Type out the lines below exactly, pictures excluded.

= Records =
-- -- --

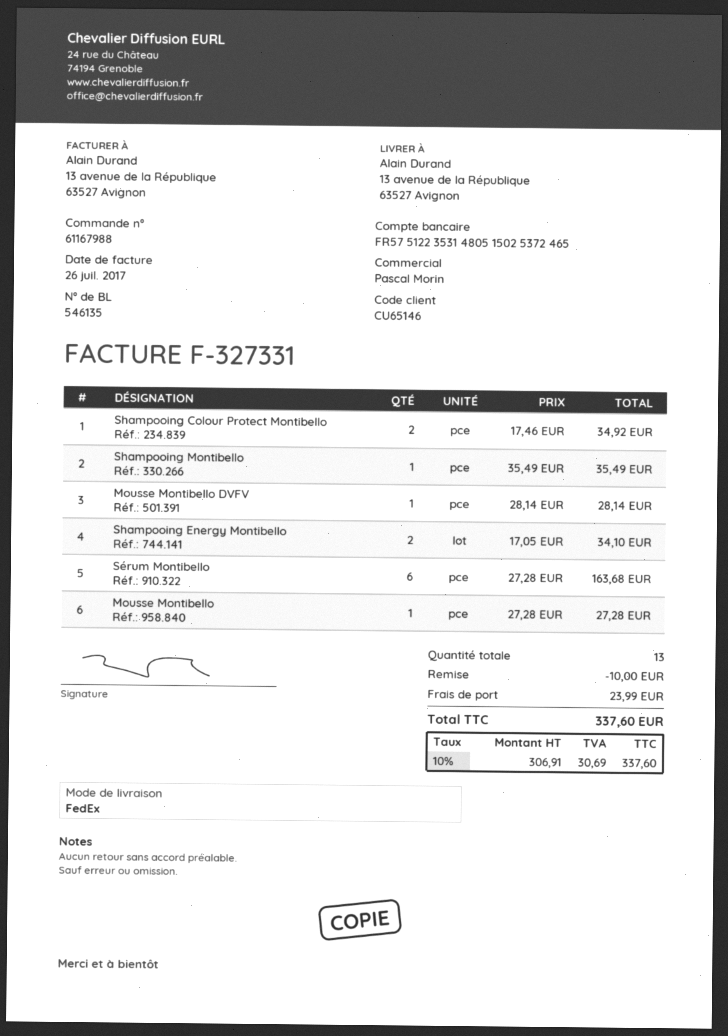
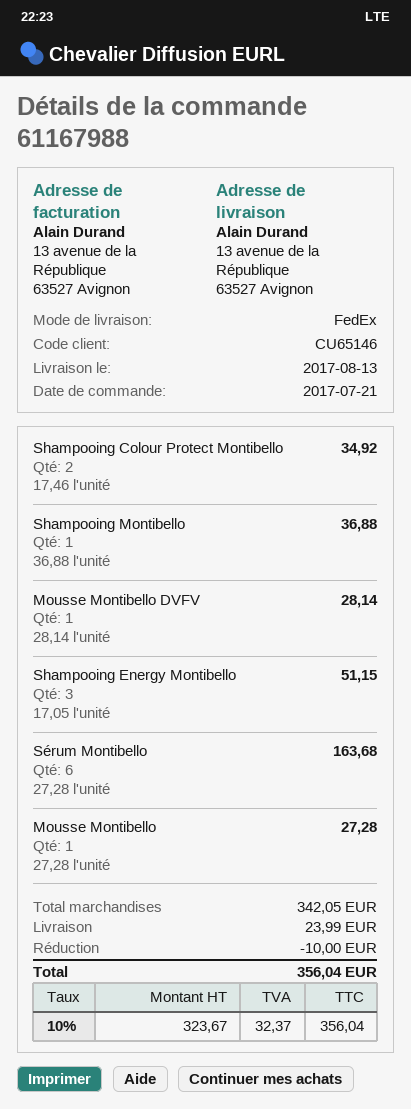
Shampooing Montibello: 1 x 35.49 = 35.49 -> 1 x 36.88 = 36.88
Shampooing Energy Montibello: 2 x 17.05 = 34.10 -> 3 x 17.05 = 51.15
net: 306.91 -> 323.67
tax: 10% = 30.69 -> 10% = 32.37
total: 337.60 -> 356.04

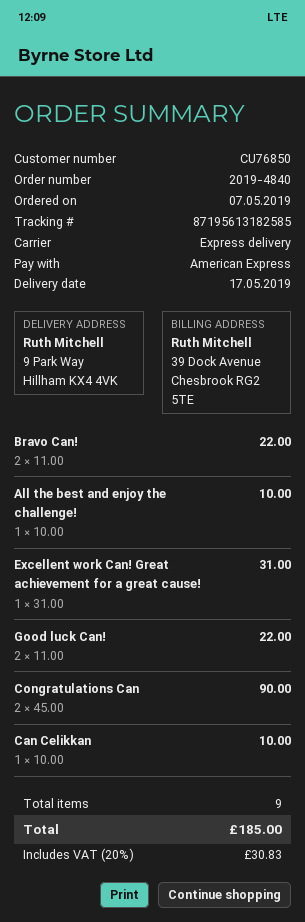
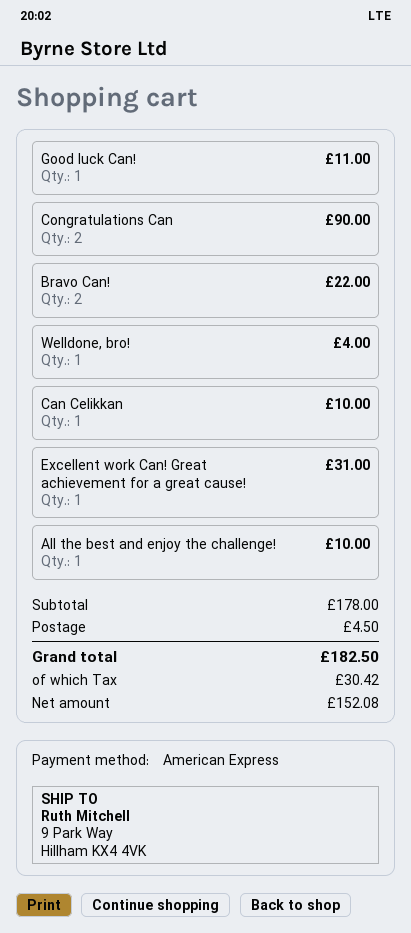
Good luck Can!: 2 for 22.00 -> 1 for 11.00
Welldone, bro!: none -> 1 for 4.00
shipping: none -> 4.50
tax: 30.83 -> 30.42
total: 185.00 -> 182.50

-- -- --

= Written reply =
Shampooing Montibello: 1 x 35.49 = 35.49 -> 1 x 36.88 = 36.88
Shampooing Energy Montibello: 2 x 17.05 = 34.10 -> 3 x 17.05 = 51.15
net: 306.91 -> 323.67
tax: 10% = 30.69 -> 10% = 32.37
total: 337.60 -> 356.04

Good luck Can!: 2 for 22.00 -> 1 for 11.00
Welldone, bro!: none -> 1 for 4.00
shipping: none -> 4.50
tax: 30.83 -> 30.42
total: 185.00 -> 182.50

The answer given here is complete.